--- What the exercise asks ---
One part of the entries below is wanted: the lines from the one containing "background: #7f1d1d ->" through the one containing "background: #d946ef ->". Write those out exactly and nothing else.

--- Data to examine ---

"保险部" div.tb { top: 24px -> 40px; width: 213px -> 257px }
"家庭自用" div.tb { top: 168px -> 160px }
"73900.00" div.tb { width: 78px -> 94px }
* * *
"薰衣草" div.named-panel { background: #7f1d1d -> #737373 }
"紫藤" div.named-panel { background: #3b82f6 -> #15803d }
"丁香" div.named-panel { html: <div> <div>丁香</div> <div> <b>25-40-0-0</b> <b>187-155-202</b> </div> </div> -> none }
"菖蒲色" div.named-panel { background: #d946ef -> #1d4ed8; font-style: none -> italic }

--- Exercise response ---
"薰衣草" div.named-panel { background: #7f1d1d -> #737373 }
"紫藤" div.named-panel { background: #3b82f6 -> #15803d }
"丁香" div.named-panel { html: <div> <div>丁香</div> <div> <b>25-40-0-0</b> <b>187-155-202</b> </div> </div> -> none }
"菖蒲色" div.named-panel { background: #d946ef -> #1d4ed8; font-style: none -> italic }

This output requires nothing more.